The Fall of the House of Usher: Verna looking hot as hell, looking down at Roderick

“Because I could not stop for Death, [s]he kindly stopped for me.”

She smiles at the thought that Madeline thought she found a loophole, that she thought killing Roderick would break the deal, end the deaths, but that’s not how this works. Roderick tries to use his go-to method, because he’s still not quite getting the lessons she’s been teaching, and says, “Name your price.” She just laughs at him condescendingly.

She says there are only a few transactions left, time is almost up. She pauses at the wall to listen to the jingling before disappearing, leaving Roderick alone with the phantom jingles. And of course, this leads to a joker-faced jump scare, because it’s been a minute since we’ve had the pants scared off us.

Arthur Pym goes to talk to Lenore, who has just finished speaking to the police she called on her father. Pym says her father is dead now, so she should just retract her statement so he can die an upstanding citizen, but she refuses. He pleads with her, but she doesn’t budge. She doesn’t care about the company, or the family’s legacy, she cares about her mom. She calls Pym a “fucking ghoul,” a top tier insult if you ask me, and goes back to add more to her statement, not less.

The Fall of the House of Usher: Lenore looking pissed

I’m stealing “you fucking ghoul” as an insult, it’s perfect.

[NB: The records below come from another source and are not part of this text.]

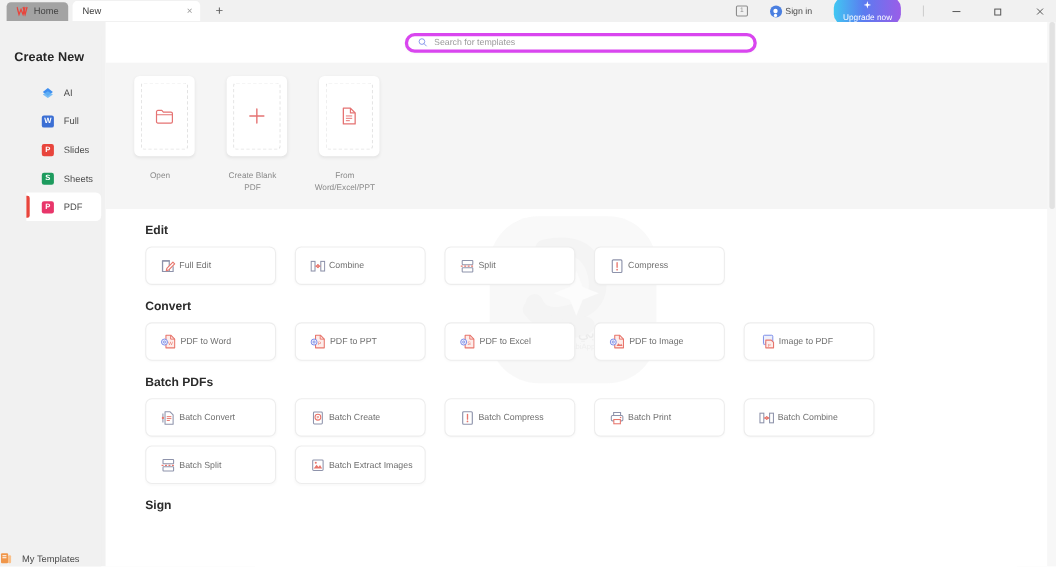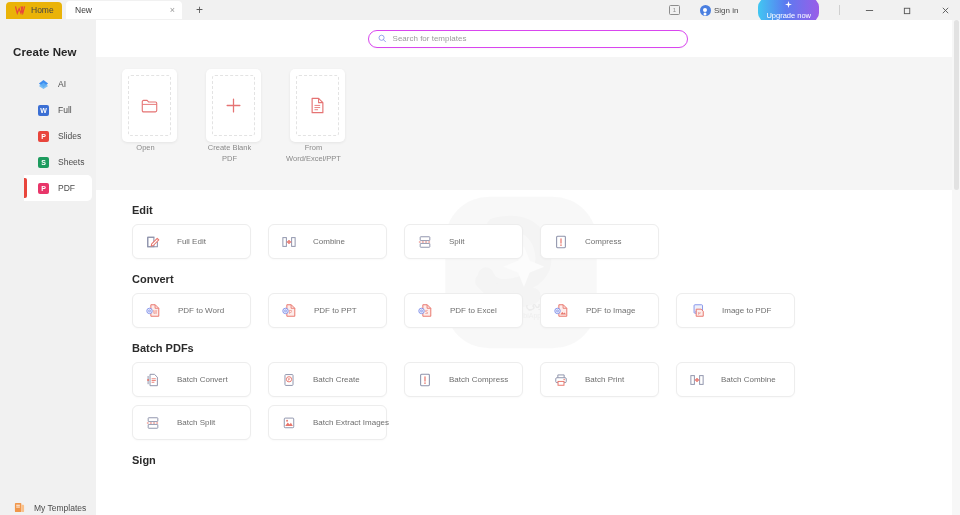"Home" .tab.home { background: #eab308 -> #a3a3a3; justify-content: none -> center }
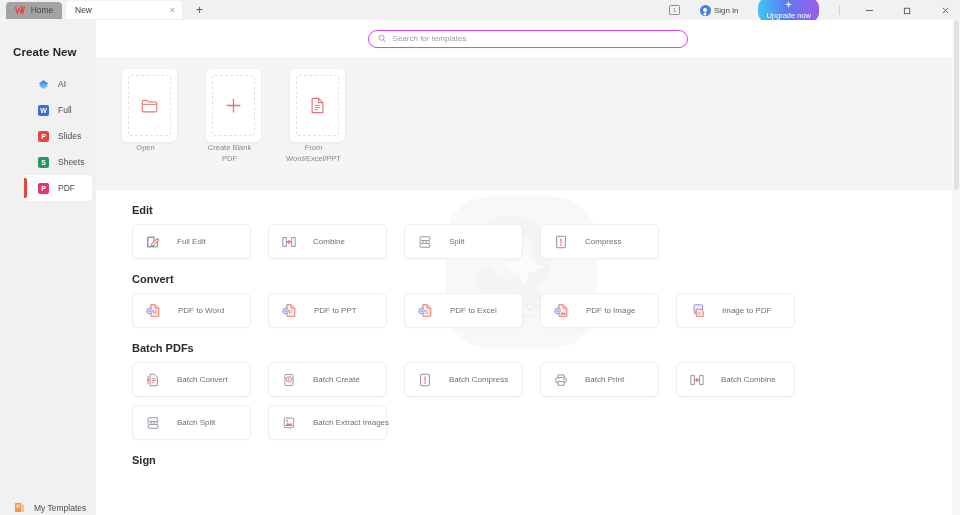"Search for templates" .searchbox { border: 1px solid #d946ef -> 3px solid #d946ef }
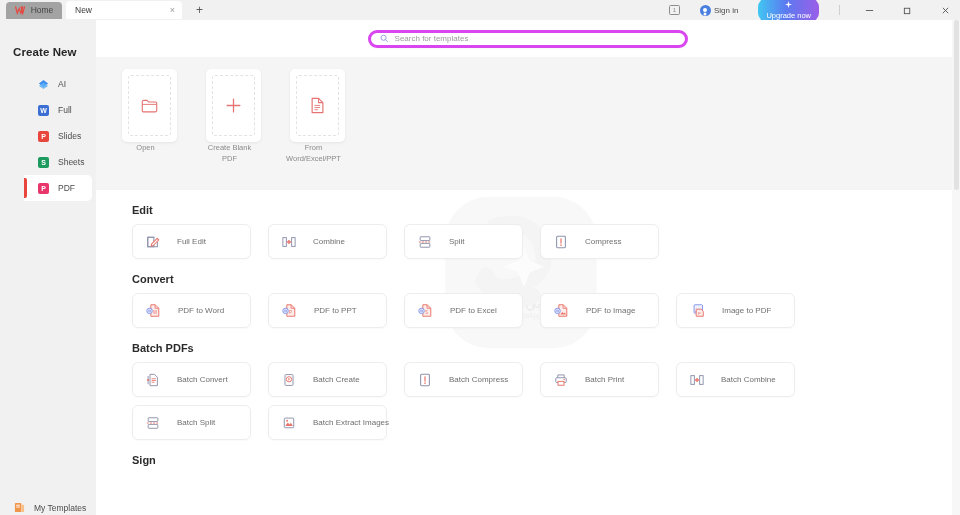"Open" .qcard .lbl { margin-top: 0 -> 12px }
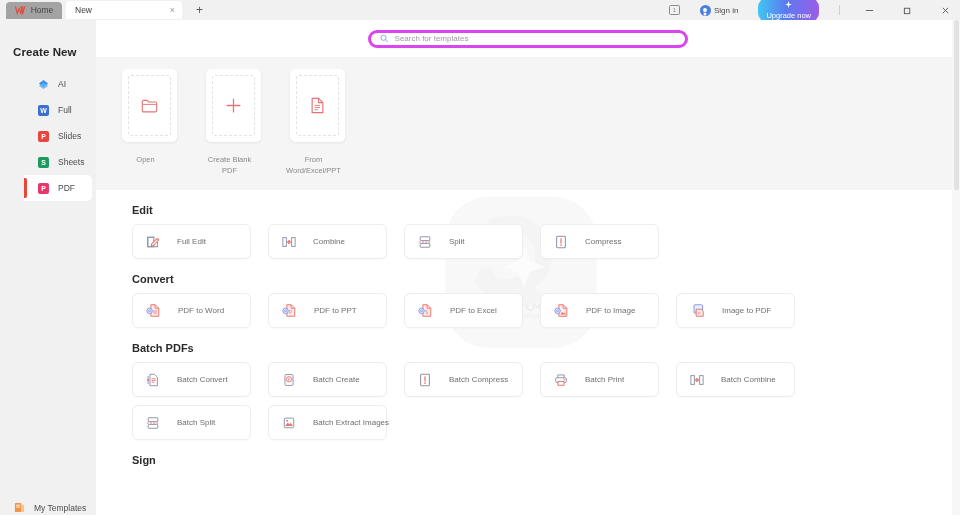"Full Edit" .card { gap: 17px -> 3px }
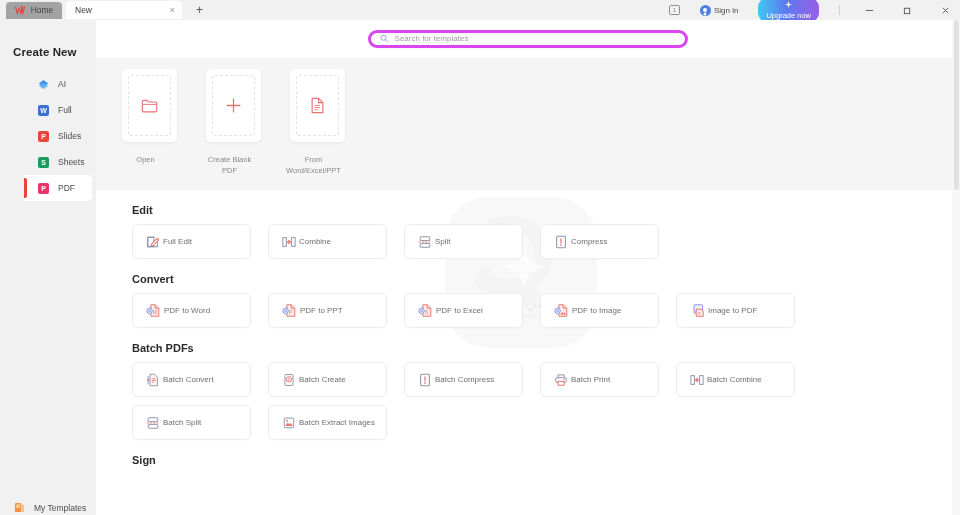"My Templates" .my-templates { padding-left: 14px -> none }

When Pym relays this information to Roderick, he can’t even be mad. In fact, he’s proud. Madeline walks in, and she barely skips a beat when she sees the brother she watched die sitting there before her. She tells him that she’s been voted onto the board, and Roderick knows this was by design, not happenstance.

Present-day Auggie chimes in here, and says this is the point in the story where he was told to back down re: his case. He was told that Roderick had lost his children and his company, asked if that wasn’t punishment enough. But Auggie said it wasn’t. He wants justice. There are more bangs in the basement, and Roderick gets another text from Lenore that he ignores. Auggie is starting to get a little agitated, and I don’t blame him.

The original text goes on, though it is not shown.